Got it... Thank you. Does Lupron/Abi/Prednizone look like the best next step at this point? Maybe with discussing taking a vacation after 2 or 3 years? This past year without ADT has felt great, bummer is not knowing what it has cost me in the long-term.
You Da Best.... Thank you! And thanks for all of your time sacrificed to this forum. Seems the no brainer is to accept minimal 2 to 3 years of ADT (hopefully it continues to work that long) and if I still want to consider taking a vacation, think about it towards the end of the 2 to 3 years. For now, my best route is to get rolling with ADT. Does this sound like a reasonable plan?
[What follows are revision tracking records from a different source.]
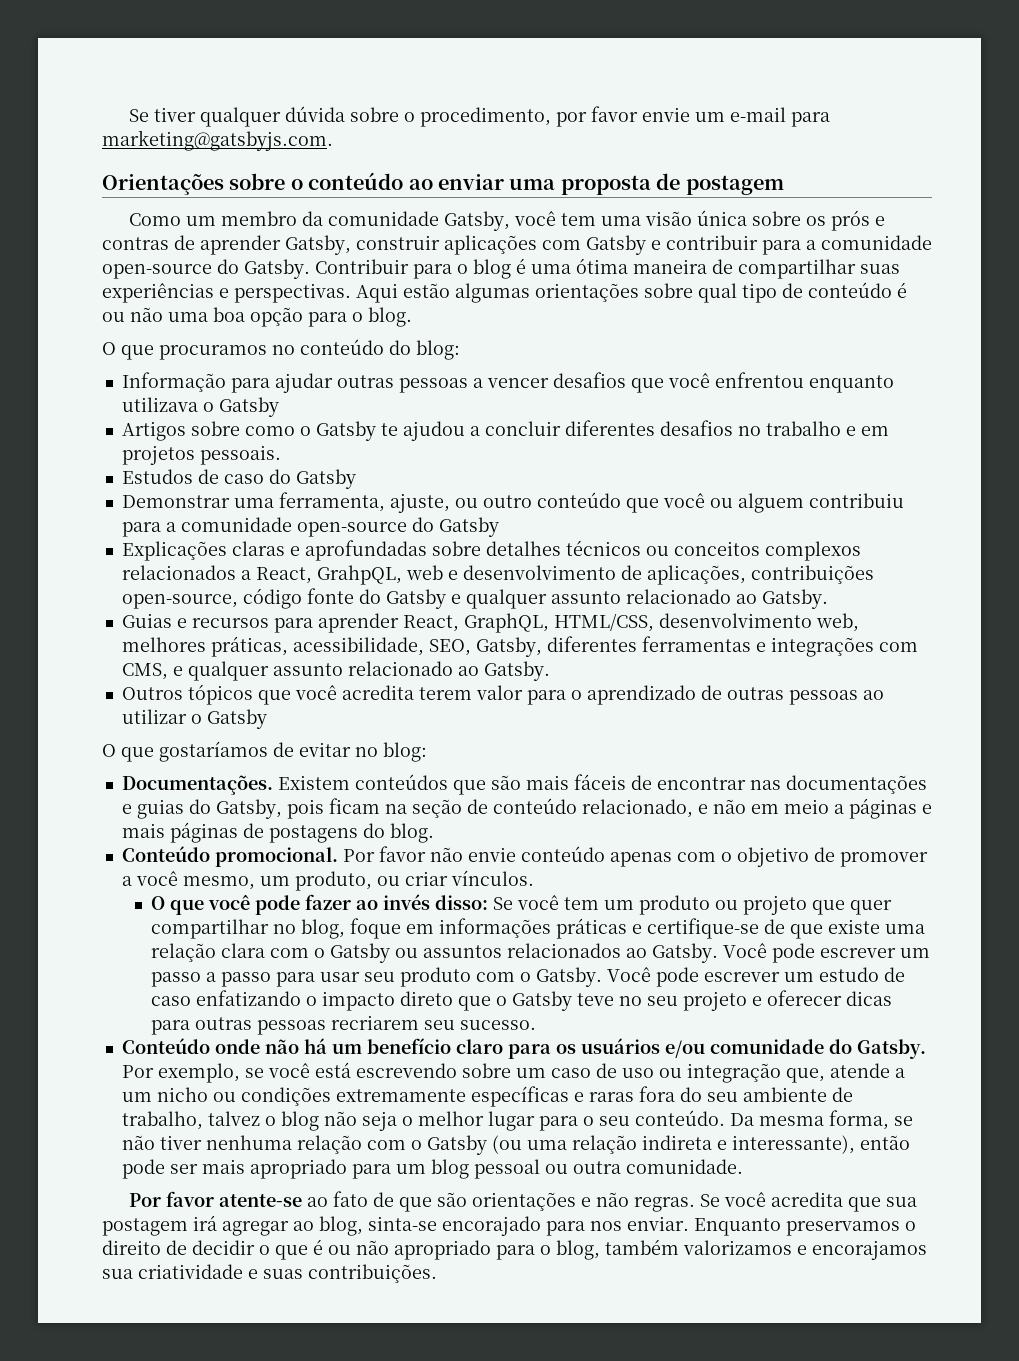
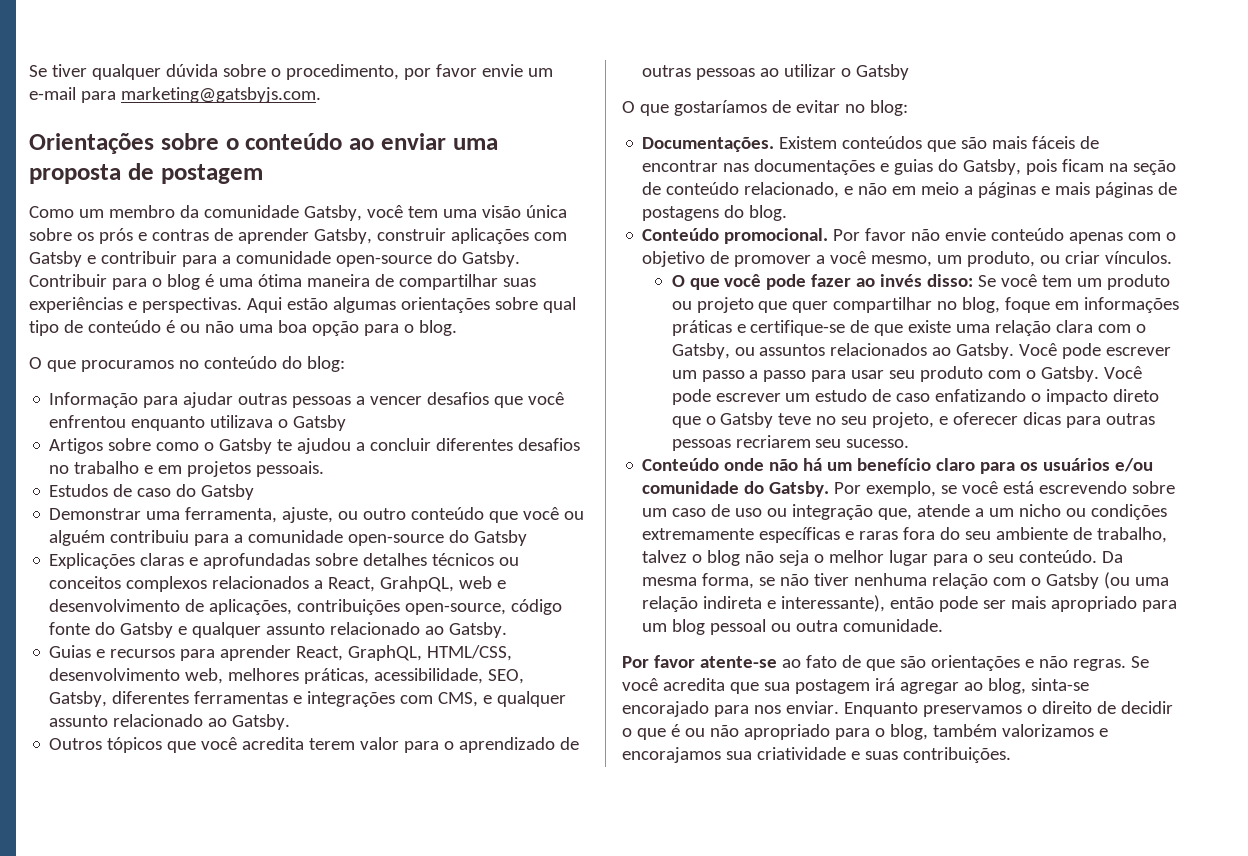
- Demonstrar uma ferramenta, ajuste, ou outro conteúdo que você ou alguem contribuiu para a comunidade open-source do Gatsby
+ Demonstrar uma ferramenta, ajuste, ou outro conteúdo que você ou alguém contribuiu para a comunidade open-source do Gatsby
- O que você pode fazer ao invés disso: Se você tem um produto ou projeto que quer compartilhar no blog, foque em informações práticas e certifique-se de que existe uma relação clara com o Gatsby ou assuntos relacionados ao Gatsby.
+ O que você pode fazer ao invés disso: Se você tem um produto ou projeto que quer compartilhar no blog, foque em informações práticas e certifique-se de que existe uma relação clara com o Gatsby, ou assuntos relacionados ao Gatsby.
- Você pode escrever um estudo de caso enfatizando o impacto direto que o Gatsby teve no seu projeto e oferecer dicas para outras pessoas recriarem seu sucesso.
+ Você pode escrever um estudo de caso enfatizando o impacto direto que o Gatsby teve no seu projeto, e oferecer dicas para outras pessoas recriarem seu sucesso.

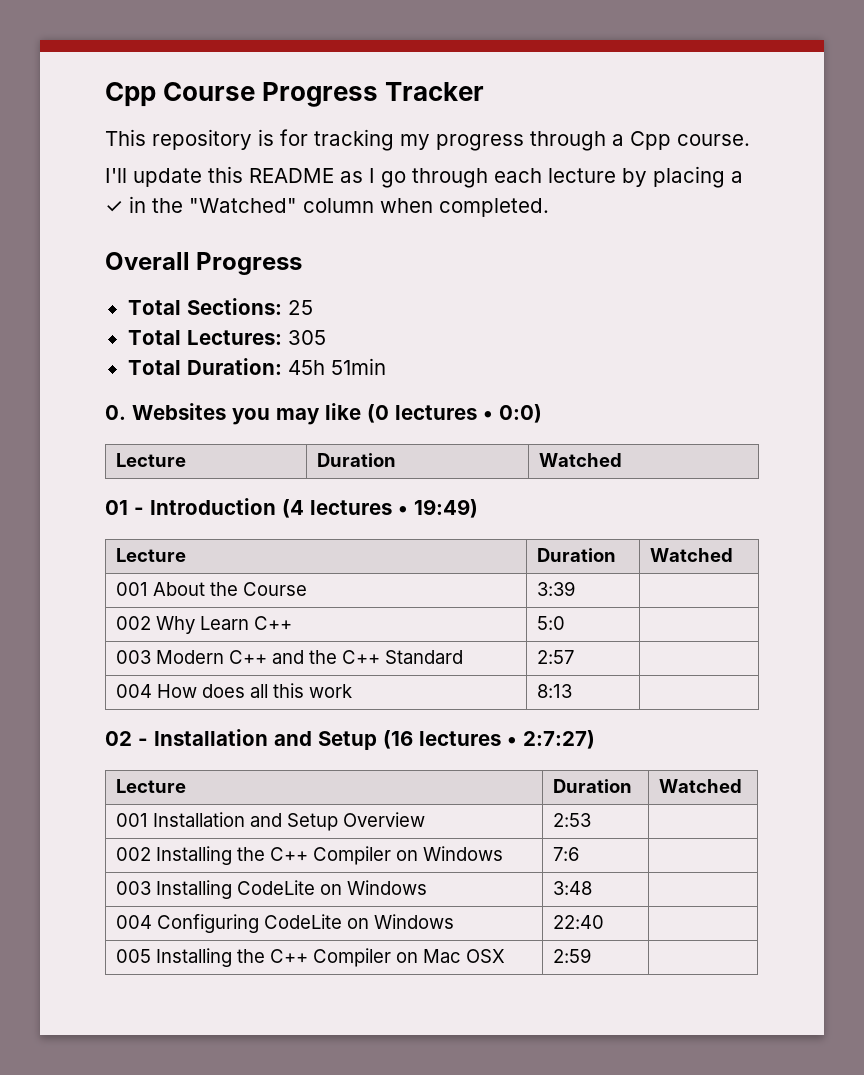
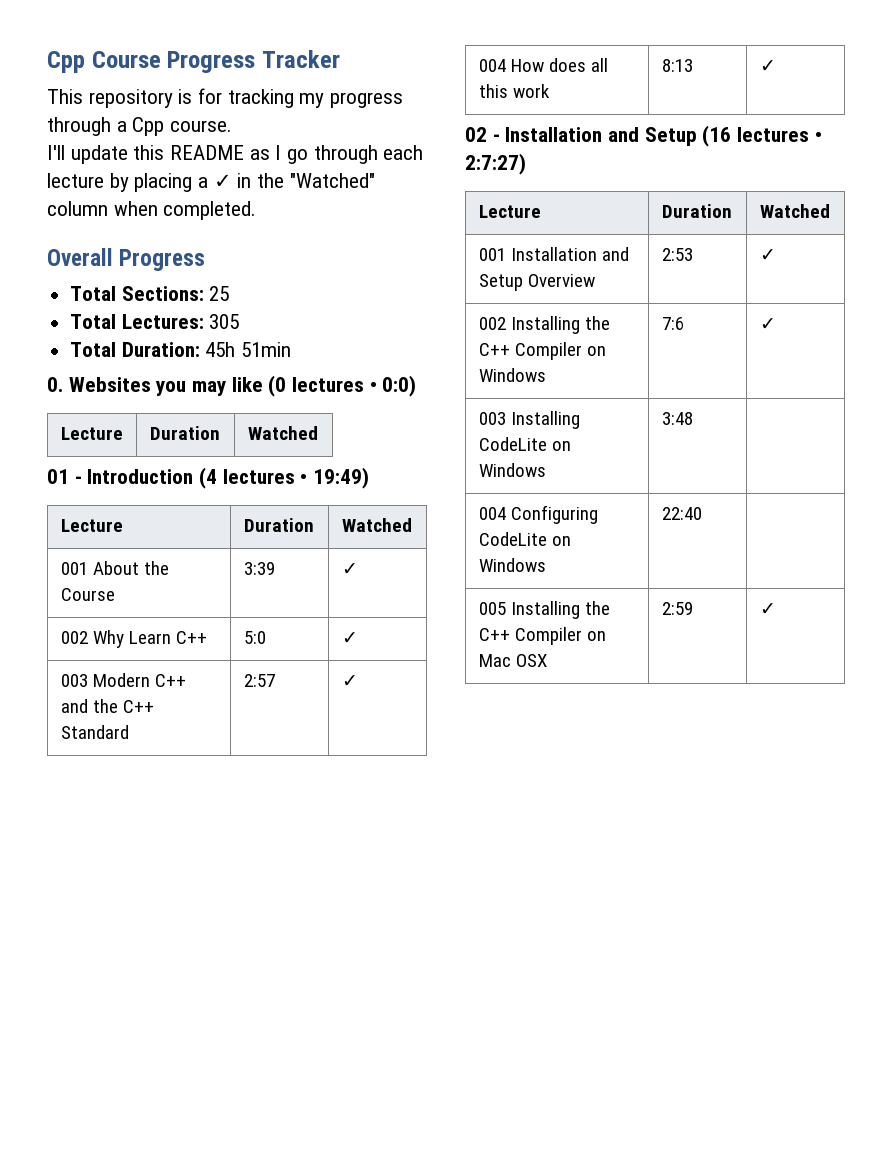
- 001 About the Course | 3:39 |
+ 001 About the Course | 3:39 | ✓
- 002 Why Learn C++ | 5:0 |
+ 002 Why Learn C++ | 5:0 | ✓
- 003 Modern C++ and the C++ Standard | 2:57 |
+ 003 Modern C++ and the C++ Standard | 2:57 | ✓
- 004 How does all this work | 8:13 |
+ 004 How does all this work | 8:13 | ✓
- 001 Installation and Setup Overview | 2:53 |
+ 001 Installation and Setup Overview | 2:53 | ✓
- 002 Installing the C++ Compiler on Windows | 7:6 |
+ 002 Installing the C++ Compiler on Windows | 7:6 | ✓
- 005 Installing the C++ Compiler on Mac OSX | 2:59 |
+ 005 Installing the C++ Compiler on Mac OSX | 2:59 | ✓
get a couple of portable fans to carry around with you, my daughter is a wound care nurse and has been very helpful in getting me all different types of fans. As long as we are on the right side of the grass the sweats will just be a constant pain in the butt. Good luck warrior. 🙏🙏🙏
I also had persistent PSA after prostatectomy with 2 lymph nodes identified. Just finished 35 sessions of full pelvic radiotherapy and now on ADT plus Abiraterone for 3 years. I don’t think you will notice much difference to adding abiraterone to your previous regime. I am pretty fatigued but I think it’s mainly after effects from the radio treatment so hopefully that wears off. Really hope your new treatment works out for you 🙏
FYI regradings SEs: I have been on Lupron and Aberaterone for most of my 11+ years of treatment. SEs for me included immediate weight gain, manboobs, night sweats, hot flashes and (I think) minimal joint pain. Over the past few years, the hot flashes have declined in both frequency and intensity. I wasn't aware at the time but have since learned that, early on, one can take medicine to treat the "manboobs", and that while I still had night sweats, I recently started keeping my bedroom pretty cool with the a/c (my wife complains it's too cold) my night sweats have diminished or disappeared.
My view is contrarian so please consider that. I was in the similar situation with 2nd round of 2 lymph node oligomets in difficult locations. My RO targeted them with SBRT a year ago. Perhaps using a different linac with MRI guided higher precision would be better, such as the Viewray MRIdian system (search for locations). After much consultation and research review, I decided that the longer ADT (2-3 years) was not worth the added toxicity to my health and could well promote castrate resistance. So I only did 6 months adjuvant ADT.
I also opted for "second-strike" treatments to then go after the likely remaining disease such as micromets. For this I chose an alternative radioligand, monoclonal antibody Lu177-J591 in Perth Australia. It went well. My PSA remains undetectable 15 months later. I also do a modified BAT program, as a number of us do outside of SOC. For me this consists of 3 months of high testosterone (SPA) alternating with one month of ADT (Orgovyx plus Darolutamide. There is a sub-community of us, not on HU/APC if interested. Paul
The plan for me was lifetime ADT. I don't see why anyone would consider the chance of cancer to be worth it. Perhaps if your PSA becomes undetectable and the tumors also you could stop taking one ADT med or the other for a time.